# Packages
# README
Setting up Prometheus
There are several examples on how to instrument a Golang application with prometheus.
We will use the example from the official prometheus documentation:
https://prometheus.io/docs/guides/go-application/
Installation
go get github.com/prometheus/client_golang/prometheus
go get github.com/prometheus/client_golang/prometheus/promauto
go get github.com/prometheus/client_golang/prometheus/promhttp
Todo
- setup list of metrics to scrape
- add visualization with grafana
- play with labels
RED
For every service, monitor request:
- Rate - the number of requests per second
- Errors - the number of those requests that are failing
- Duration - the amount of time those requests are taking
# Rate
sum(rate(request_duration_seconds_count[1m])) by (release)
# Errors
sum(rate(request_duration_seconds_count{status=~"2.."}[1m])) by (release)
# Duration
histogram_quantile(0.95, sum(rate(request_duration_seconds_bucket[1m])) by (le, release))

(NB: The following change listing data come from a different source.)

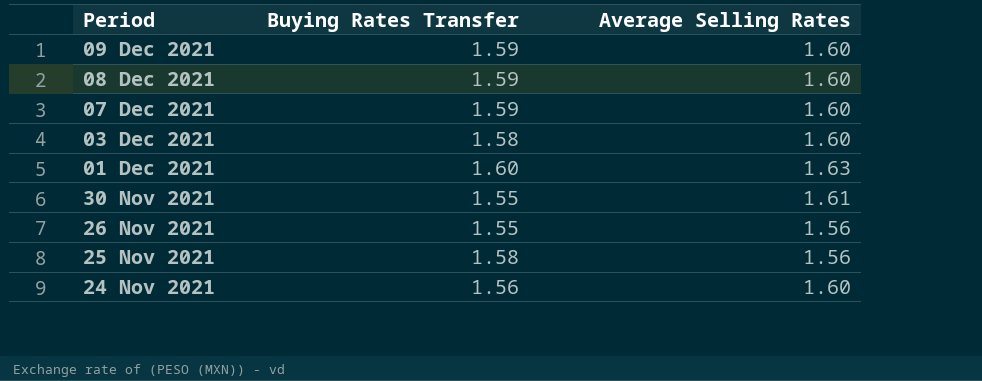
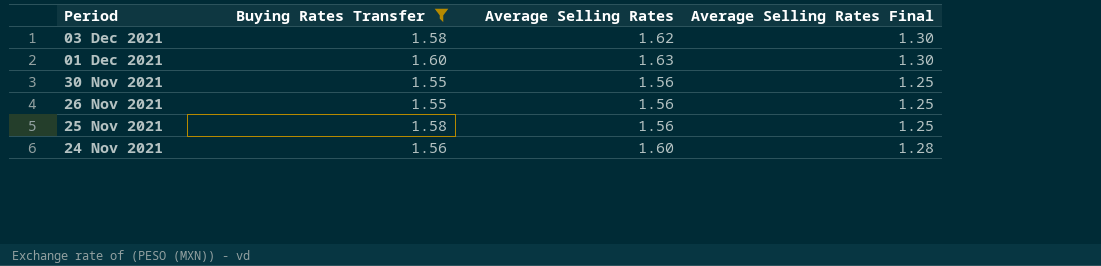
filter: none -> Buying Rates Transfer != 1.59
column Average Selling Rates Final | formula: none -> [Average Selling Rates] * 0.8
03 Dec 2021 | Average Selling Rates: 1.60 -> 1.62
30 Nov 2021 | Average Selling Rates: 1.61 -> 1.56

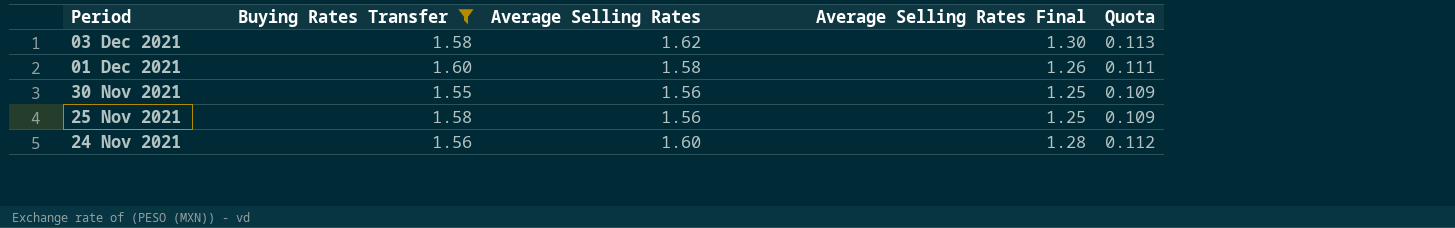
column Quota | formula: none -> [Average Selling Rates] * 0.07
row 26 Nov 2021: 1.55 | 1.56 | 1.25 -> none
01 Dec 2021 | Average Selling Rates: 1.63 -> 1.58
01 Dec 2021 | Average Selling Rates Final: 1.30 -> 1.26

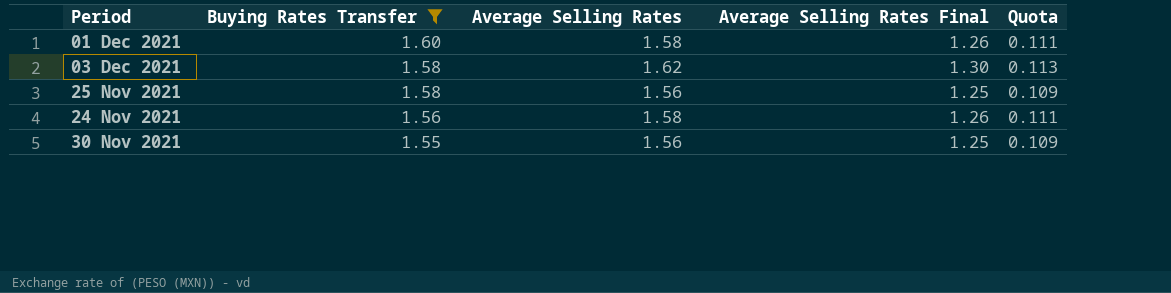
row order: Period descending -> Buying Rates Transfer descending
24 Nov 2021 | Average Selling Rates: 1.60 -> 1.58
24 Nov 2021 | Average Selling Rates Final: 1.28 -> 1.26
24 Nov 2021 | Quota: 0.112 -> 0.111

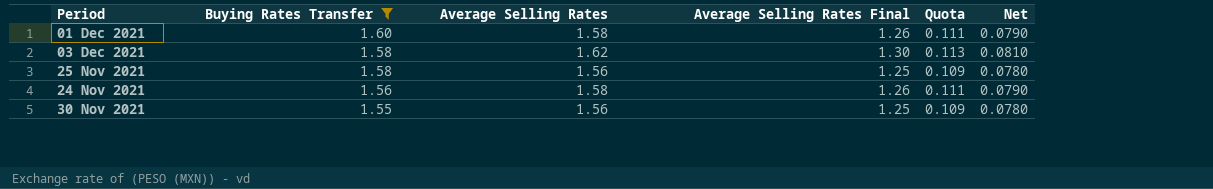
column Net | formula: none -> [Average Selling Rates] * 0.05

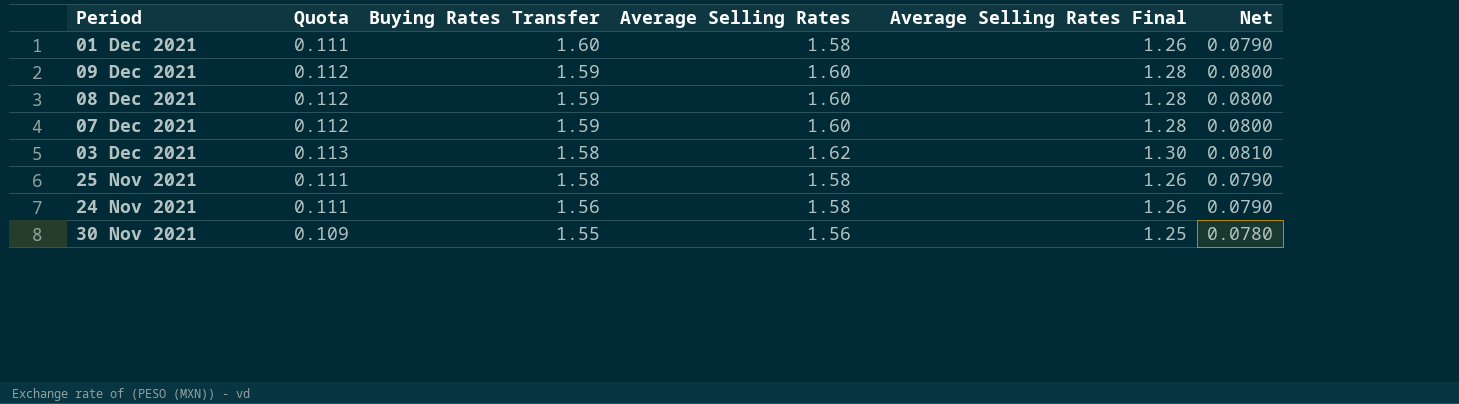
filter: Buying Rates Transfer != 1.59 -> none
column Quota | position: 5 -> 2
25 Nov 2021 | Quota: 0.109 -> 0.111
25 Nov 2021 | Average Selling Rates: 1.56 -> 1.58
25 Nov 2021 | Average Selling Rates Final: 1.25 -> 1.26
25 Nov 2021 | Net: 0.0780 -> 0.0790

Reference: https://grafana.com/files/grafanacon_eu_2018/Tom_Wilkie_GrafanaCon_EU_2018.pdf
Custom Metrics
- created
- gmv recorded
- transition state (paid, refund, success, error)
- views
Labels
Labels helps us group metrics so that they can be observed independently. For example, when monitoring HTTP error rate, we want to know which endpoint has the highest error rate. Adding a label method
and path
allows us to do so.
Without the labels, it will show the cumulative error rate for all endpoints.
When you have multiple microservice, it is important to share the same naming conventions, but use proper labels to differentiate the metrics.
An alternative is to just namespace the metrics.
Some useful labels includes
- app - the name of the app
- release - whether it is
stable
release orcanary
release. Allows us to understand the impact of the release during deployments and rollback when there is unexpected errors - status - http status code, or just
failed
/success
if we want to normalize the status - path - the path template without query string and params, e.g.
/users/{id}
- method - http method like GET/POST
Simulate
We use hey
to generate load on the server.
brew install hey
# -n number of requests
# -z duration of the test
# -q queries per second
hey -z 1m -n 100000 -q 100 -H "x-release-header: canary" http://localhost:8000/
hey -z 1m -n 1000 -q 25 -H "x-release-header: stable" http://localhost:8000/
Number of requests per minute
Monitor the number of requests per minute to detect spikes in traffic
rate(api_requests_total[1m])
# By release
sum by(release) (rate(api_requests_total[5m]))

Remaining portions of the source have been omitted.